• Entries supplied:
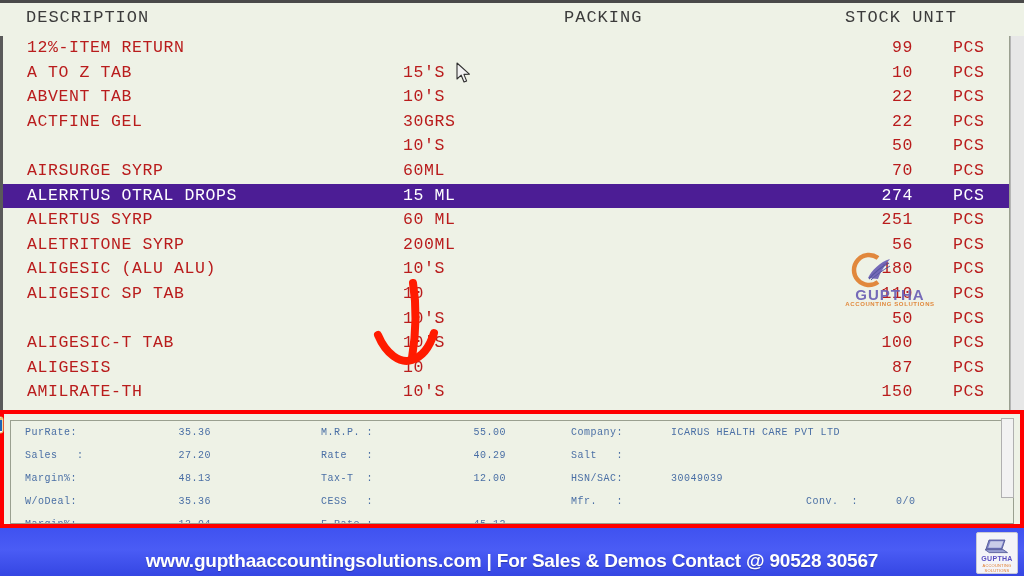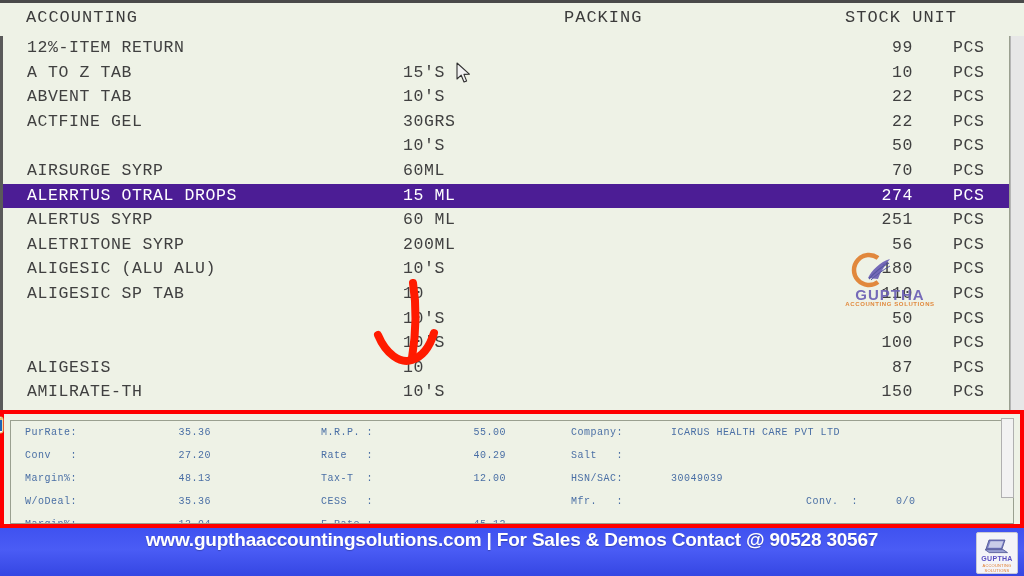--- a/index.html
+++ b/index.html
@@ -110,7 +110,7 @@
   <div class="top-edge"></div>
 
   <div class="grid-header">
-    <span class="cell gh-desc">ACCOUNTING</span>
+    <span class="cell gh-desc">DESCRIPTION</span>
     <span class="cell gh-pack">PACKING</span>
     <span class="cell gh-stock">STOCK UNIT</span>
   </div>

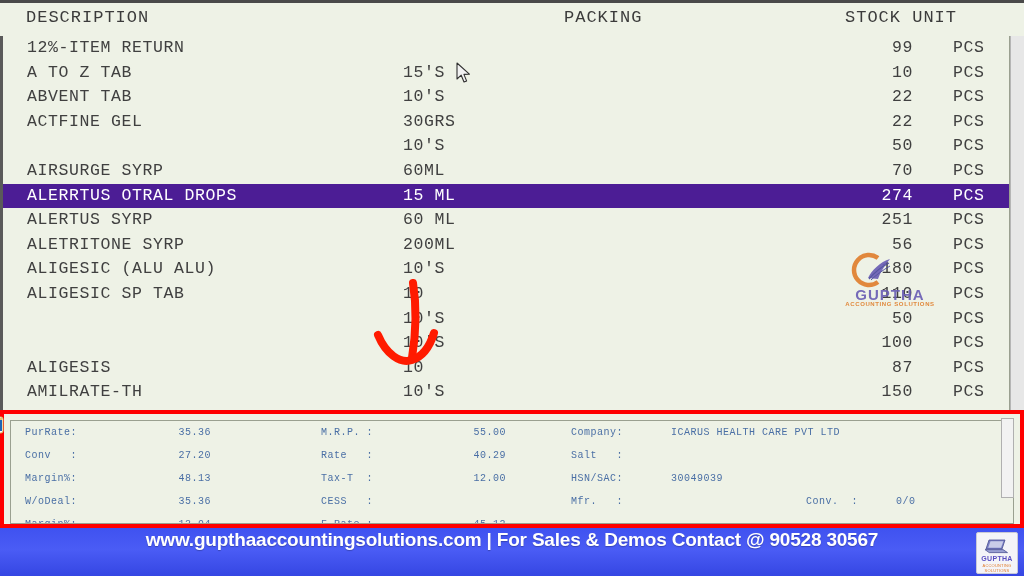--- a/index.html
+++ b/index.html
@@ -34,7 +34,7 @@
   .side-rail{position:absolute;left:1010px;top:36px;width:14px;height:374px;background:#e7e7e7;border-left:1px solid #b5b5b5;}
   .row{
     position:relative;height:24.6px;line-height:24.6px;
-    font-size:16.5px;letter-spacing:0.6px;color:#404040;white-space:pre;
+    font-size:16.5px;letter-spacing:0.6px;color:#b91c1c;white-space:pre;
   }
   .row .c-desc{position:absolute;left:24px;}
   .row .c-pack{position:absolute;left:400px;}

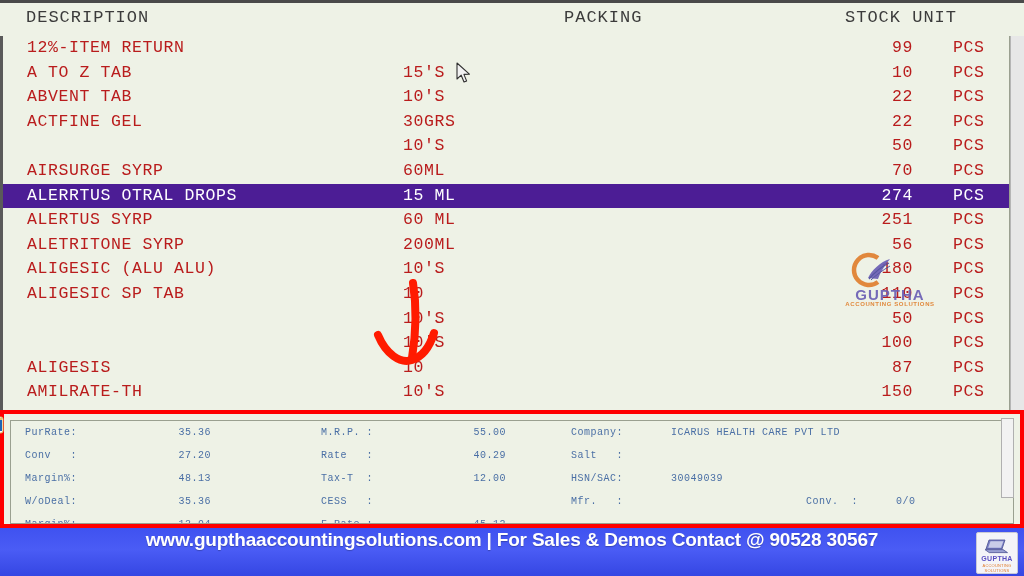--- a/index.html
+++ b/index.html
@@ -128,7 +128,7 @@
       <div class="row"><span class="c-desc">ALIGESIC (ALU ALU)</span><span class="c-pack">10'S</span><span class="c-stock">180</span><span class="c-unit">PCS</span></div>
       <div class="row"><span class="c-desc">ALIGESIC SP TAB</span><span class="c-pack">10</span><span class="c-stock">110</span><span class="c-unit">PCS</span></div>
       <div class="row"><span class="c-pack">10'S</span><span class="c-stock">50</span><span class="c-unit">PCS</span></div>
-      <div class="row"><span class="c-pack">10'S</span><span class="c-stock">100</span><span class="c-unit">PCS</span></div>
+      <div class="row"><span class="c-desc">ALIGESIC-T TAB</span><span class="c-pack">10'S</span><span class="c-stock">100</span><span class="c-unit">PCS</span></div>
       <div class="row"><span class="c-desc">ALIGESIS</span><span class="c-pack">10</span><span class="c-stock">87</span><span class="c-unit">PCS</span></div>
       <div class="row"><span class="c-desc">AMILRATE-TH</span><span class="c-pack">10'S</span><span class="c-stock">150</span><span class="c-unit">PCS</span></div>
     </div>

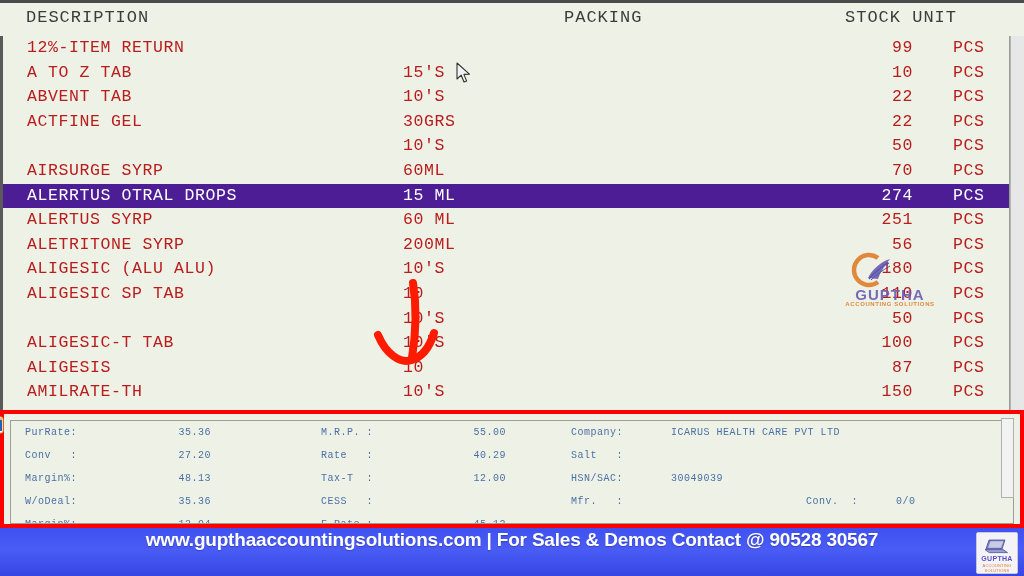--- a/index.html
+++ b/index.html
@@ -157,7 +157,7 @@
   <div class="detail-wrap">
     <div class="detail-inner" id="detail-inner">
         <div class="d-row"><span class="col-a"><span class="lbl">PurRate:</span><span class="val">35.36</span></span><span class="col-b"><span class="lbl">M.R.P. :</span><span class="val">55.00</span></span><span class="col-c"><span class="lbl">Company:</span><span class="val">ICARUS HEALTH CARE PVT LTD</span></span><span class="col-d"><span class="lbl"></span><span class="val"></span></span></div>
-        <div class="d-row"><span class="col-a"><span class="lbl">Conv   :</span><span class="val">27.20</span></span><span class="col-b"><span class="lbl">Rate   :</span><span class="val">40.29</span></span><span class="col-c"><span class="lbl">Salt   :</span><span class="val"></span></span><span class="col-d"><span class="lbl"></span><span class="val"></span></span></div>
+        <div class="d-row"><span class="col-a"><span class="lbl">Sales   :</span><span class="val">27.20</span></span><span class="col-b"><span class="lbl">Rate   :</span><span class="val">40.29</span></span><span class="col-c"><span class="lbl">Salt   :</span><span class="val"></span></span><span class="col-d"><span class="lbl"></span><span class="val"></span></span></div>
         <div class="d-row"><span class="col-a"><span class="lbl">Margin%:</span><span class="val">48.13</span></span><span class="col-b"><span class="lbl">Tax-T  :</span><span class="val">12.00</span></span><span class="col-c"><span class="lbl">HSN/SAC:</span><span class="val">30049039</span></span><span class="col-d"><span class="lbl"></span><span class="val"></span></span></div>
         <div class="d-row"><span class="col-a"><span class="lbl">W/oDeal:</span><span class="val">35.36</span></span><span class="col-b"><span class="lbl">CESS   :</span><span class="val"></span></span><span class="col-c"><span class="lbl">Mfr.   :</span><span class="val"></span></span><span class="col-d"><span class="lbl">Conv.  :</span><span class="val">0/0</span></span></div>
         <div class="d-row"><span class="col-a"><span class="lbl">Margin%:</span><span class="val">13.94</span></span><span class="col-b"><span class="lbl">F.Rate :</span><span class="val">45.12</span></span><span class="col-c"><span class="lbl"></span><span class="val"></span></span><span class="col-d"><span class="lbl"></span><span class="val"></span></span></div>

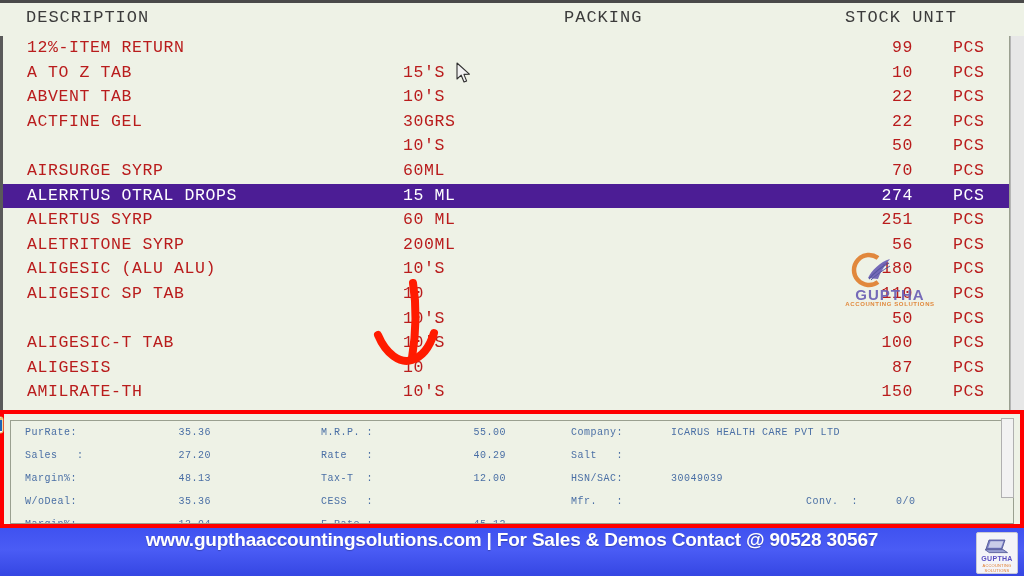--- a/index.html
+++ b/index.html
@@ -72,7 +72,7 @@
     overflow:hidden;
   }
   .footer-text{
-    position:absolute;left:0;right:0;top:1px;text-align:center;
+    position:absolute;left:0;right:0;top:22px;text-align:center;
     color:#ffffff;font-family:"Liberation Sans",sans-serif;
     font-size:19px;font-weight:bold;letter-spacing:-.2px;
     text-shadow:0 1px 1px rgba(0,0,0,.25);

• Exercise:
Copy all lines of the preceding data that hold the word "cell".

• Written answer:
-    <span class="cell gh-desc">ACCOUNTING</span>
+    <span class="cell gh-desc">DESCRIPTION</span>
     <span class="cell gh-pack">PACKING</span>
     <span class="cell gh-stock">STOCK UNIT</span>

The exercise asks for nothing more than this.